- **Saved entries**

================================

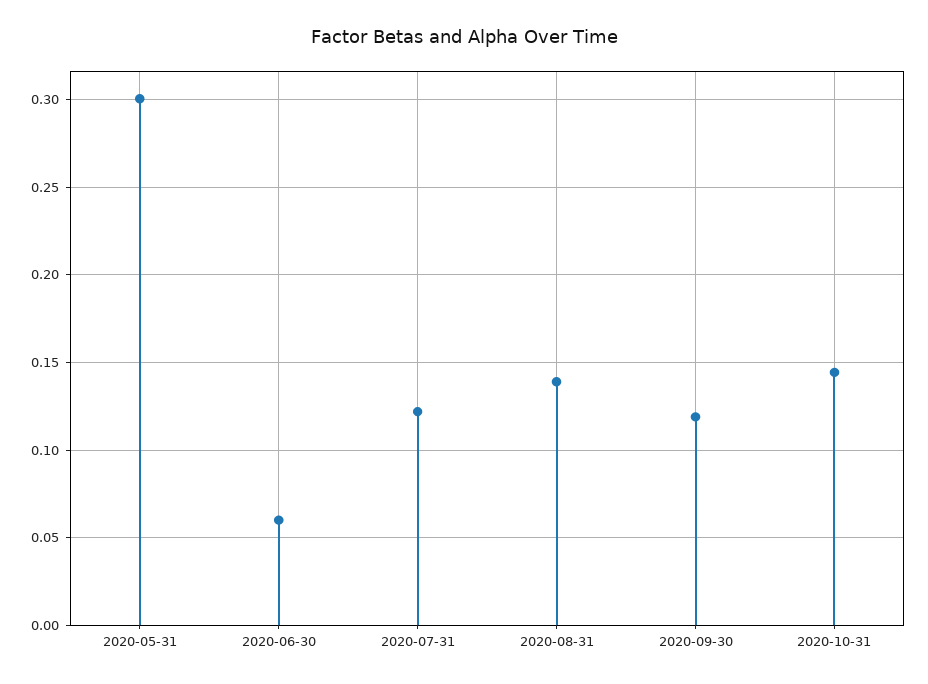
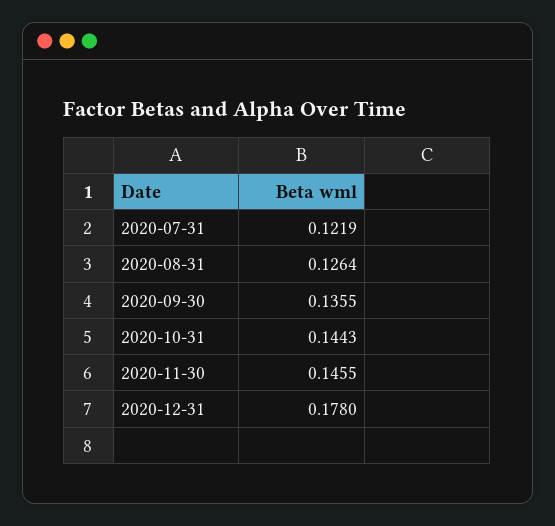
2020-05-31: 0.3 -> none
2020-06-30: 0.06 -> none
2020-08-31: 0.14 -> 0.1264
2020-09-30: 0.12 -> 0.1355
2020-11-30: none -> 0.1455
2020-12-31: none -> 0.178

================================

- **Try it**
Repeat the entries faithfully. Any picture gets left out.

- **Solved exercise**
2020-05-31: 0.3 -> none
2020-06-30: 0.06 -> none
2020-08-31: 0.14 -> 0.1264
2020-09-30: 0.12 -> 0.1355
2020-11-30: none -> 0.1455
2020-12-31: none -> 0.178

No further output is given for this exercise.